Binding site prediction and visualization of the molecular docking output. (a) FTSite predicted three ligand binding sites in DRD2. (b) Ligand non-bond binding interactions between the protein residues and the ligands visualized by Discovery Studio. Dopamine docked against (I) native DRD2 (II) F389V mutant; and risperidone docked against (III) native DRD2 and (IV) F389V mutant are presented. The receptor surface is colored according to solvent accessibility surface (SAS) in an ascending degree from blue to green.

Following protein preparation by SwissPDB viewer and ligands by Avogadro software, a total of 4 molecular docking were carried out using AutoDock Vina in PyRx software (Supplementary Table S7). Residues in binding site II were specified for PyRx gridbox region. Binding affinity of natural agonist dopamine with wild-type (− 5.8 kcal/mol) and mutant (− 5.4 kcal/mol) shows that, mutation causes dopamine to bind with DRD2 less stably. Contrarily, the exact opposite scenario is observed in case of binding with the risperidone, a D2 receptor antagonist used as antipsychotic drug (wild-type − 8.5 kcal/mol and mutant − 8.9 kcal/mol) indicating an emergence of variability in drug response in case of a mutation. When visualized in Discovery Studio, docking interactions showed significant differences in mutant one from wild-type (Fig. 6b). When binding with dopamine, in comparison to native one, F389V mutated protein lost one hydrogen bond in T119 position and gained 3 hydrogen bonds in D114, C118 and T412 positions. Interaction with risperidone is somewhat complex for both wild-type and mutated proteins. While interacting, mutant lost electrostatic bond in D114 residue, one hydrogen bond in S193 and one hydrophobic bond in Y408. On the other hand, mutant protein gained two hydrogen bonds (S197, T412) and three hydrophobic bonds V190, W386 and H393) comparing to native structure. Apart from attaining one hydrogen bond, G415 position in mutant protein interacted with risperidone via a halogen bond too.
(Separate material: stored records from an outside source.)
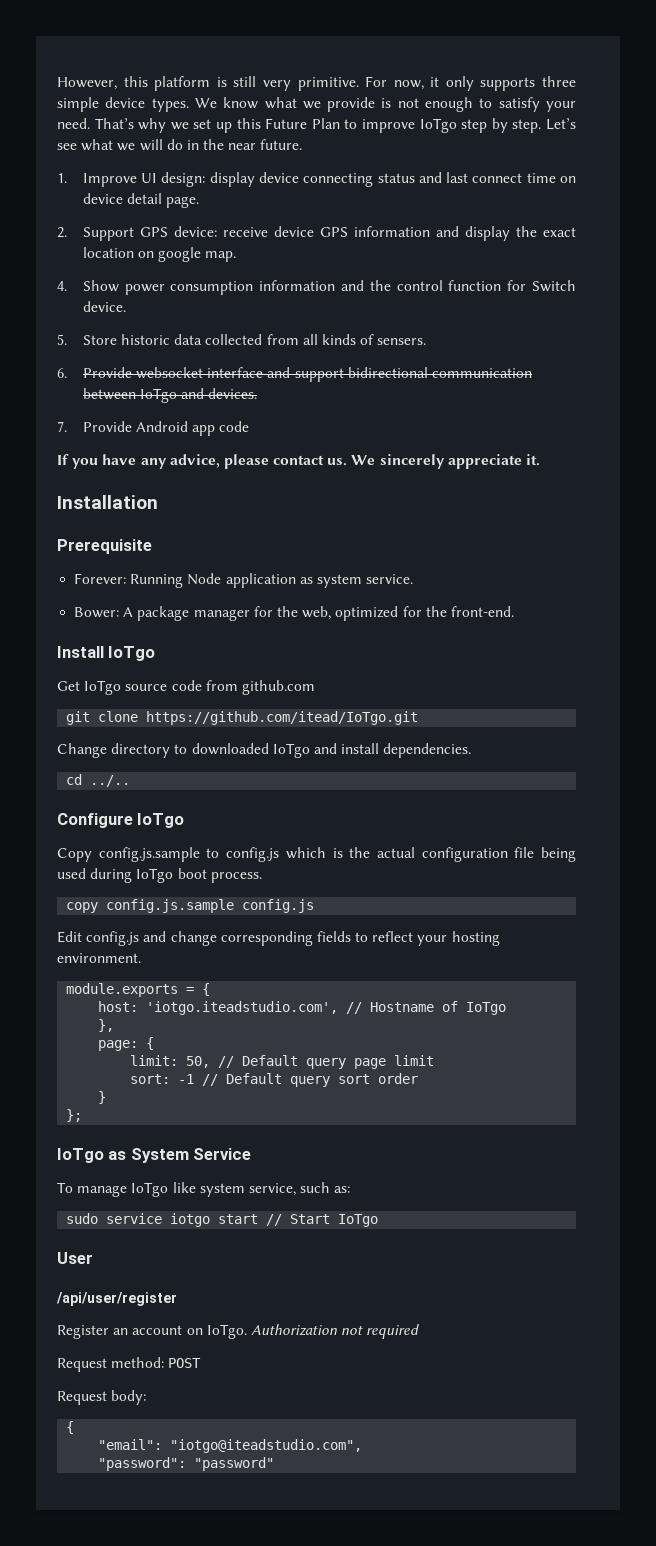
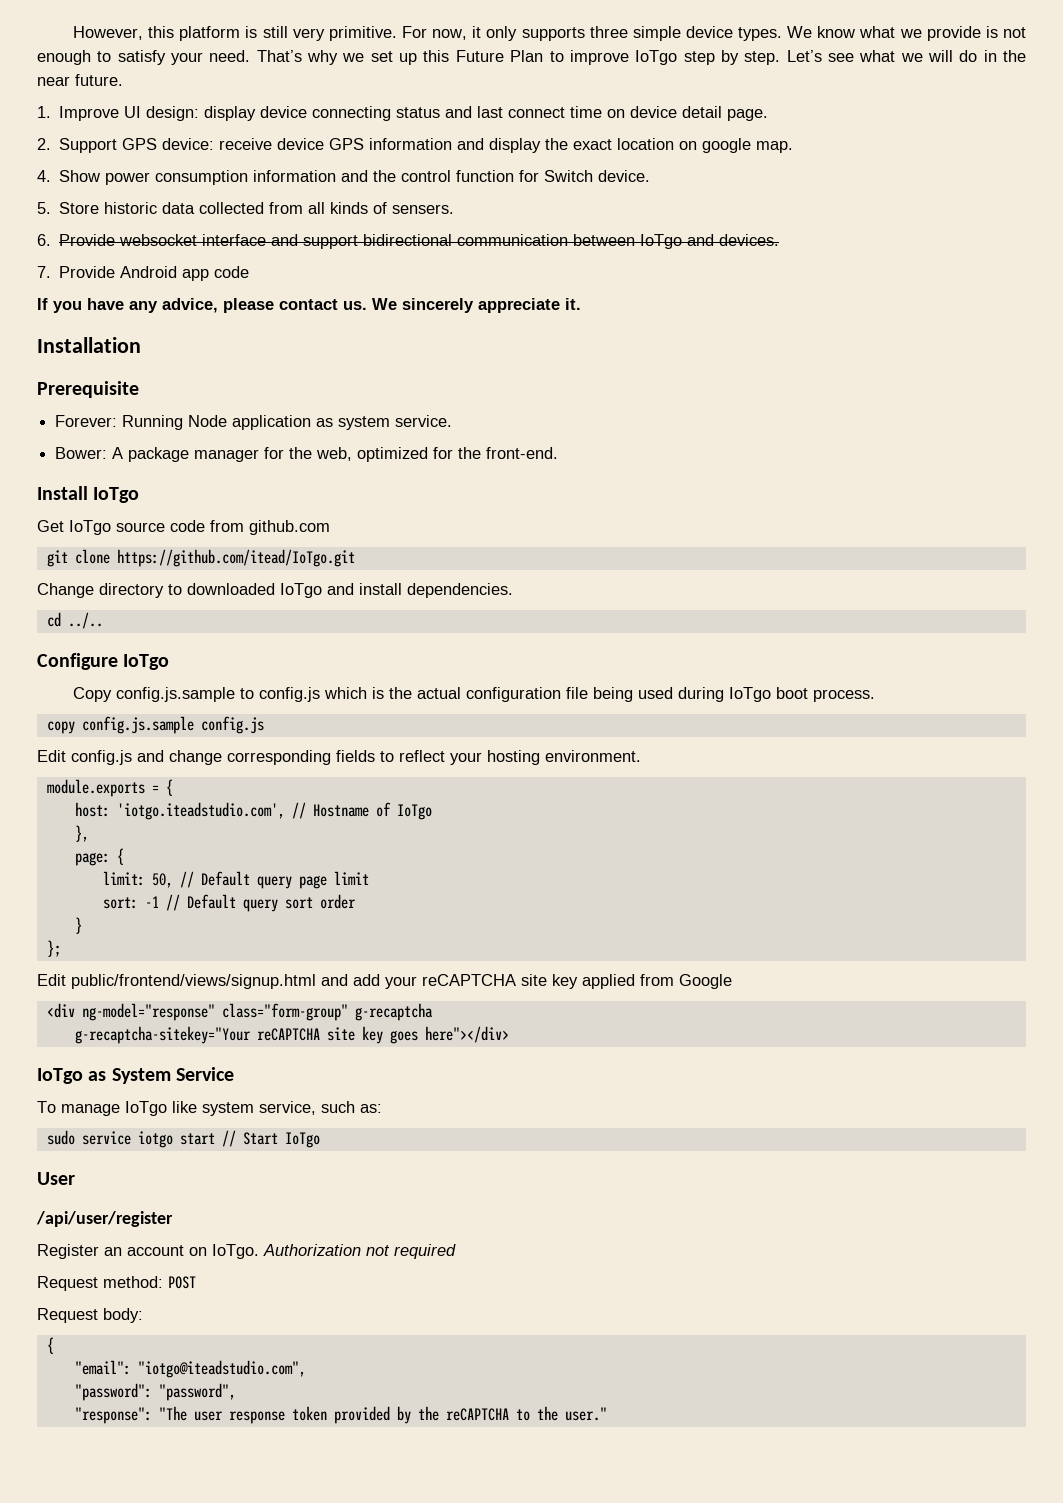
+ Edit public/frontend/views/signup.html and add your reCAPTCHA site key applied from Google
+ <div ng-model="response" class="form-group" g-recaptcha
+ g-recaptcha-sitekey="Your reCAPTCHA site key goes here"></div>
- "password": "password"
+ "password": "password",
+ "response": "The user response token provided by the reCAPTCHA to the user."

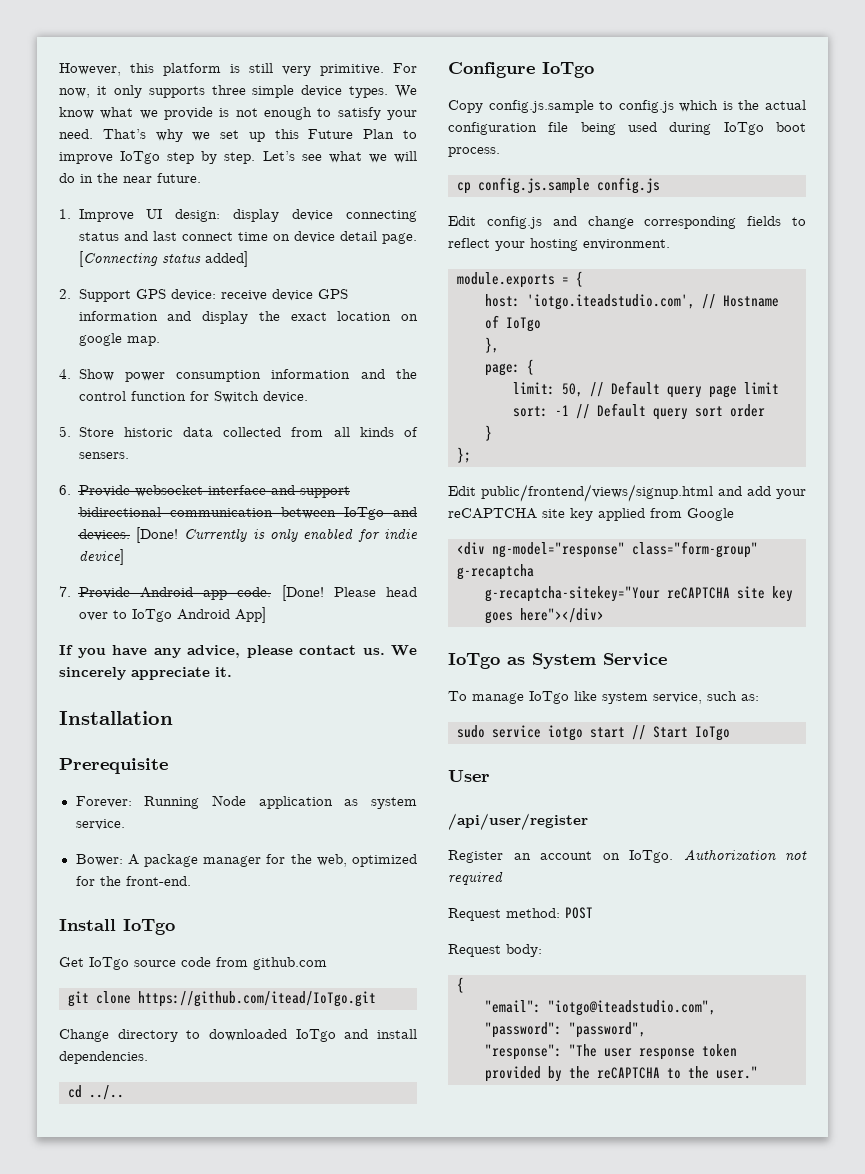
+ [Connecting status added]
- 6. Provide websocket interface and support bidirectional communication between IoTgo and devices.
- 7. Provide Android app code
+ 6. Provide websocket interface and support bidirectional communication between IoTgo and devices. [Done! Currently is only enabled for indie device]
+ 7. Provide Android app code. [Done! Please head over to IoTgo Android App]
- copy config.js.sample config.js
+ cp config.js.sample config.js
Molecular dynamics (MD) simulation

Since in physiological condition protein is dynamic in nature, molecular docking cannot give a holistic idea of protein behavior. Therefore, 200 ns molecular dynamics simulation was carried out using the GROMACS software. (Fig. 7) The root-mean-square deviation (RMSD) analysis pointed that the F389V-dopamine complex underwent larger structural rearrangement compared to its native counterpart while the trend was opposite in case of F389V-risperidone complex. The dopamine and risperidone complex with the wild-type DRD2 were also found to attain stability faster than those with the F389V mutant. (Fig. 7a) The root-mean-square fluctuation (RMSF) values of each residue were analyzed since it reveals the rigid and flexible regions of a protein chain. The wild-type DRD2-dopamine complex had a total of 3 significant fluctuations (regions 210–220, 260–270, 290–300) while the F389V-dopamine complex exhibited total 2 but much larger fluctuations (regions 210–220, 300–325). In contrast, wild-type DRD2-risperidone complex displayed more frequent and larger peaks (regions 210–220, 230–240, 260–270, 300–310) compared to the mutant F389V-risperidone complex (regions 200–210, 300–310, and 320–330) (Fig. 7b) The radius of gyration (Rg) measurement was carried out to determine the degree of compactness of the protein. Rg of the wild-type DRD2-dopamine complex descended at a steady rate since the beginning of the simulation while the same for the F389V-dopamine complex elevated for 50 ns and then started to decrease. (Fig. 7c) For the wild-type DRD2-dopamine complex, the solvent accessible surface area (SASA) was at its peak at the beginning and had continued to decrease ever since. Meanwhile, the SASA for the F389V-dopamine complex increased for 50 ns and then started to drop. However, the F389V-risperidone complex displayed a stable decline in solvent accessibility while the wild-type DRD2-risperidone complex went through large fluctuations throughout the simulation (Fig. 7d).

Figure 7

Results of 200 ns Molecular Dynamics Simulation by GROMACS software. Of the wild-type and F389V complexes with dopamine and risperidone: (a) RMSD values, (b) RMSF values, (c) SASA calculations and (d) Radius of gyration.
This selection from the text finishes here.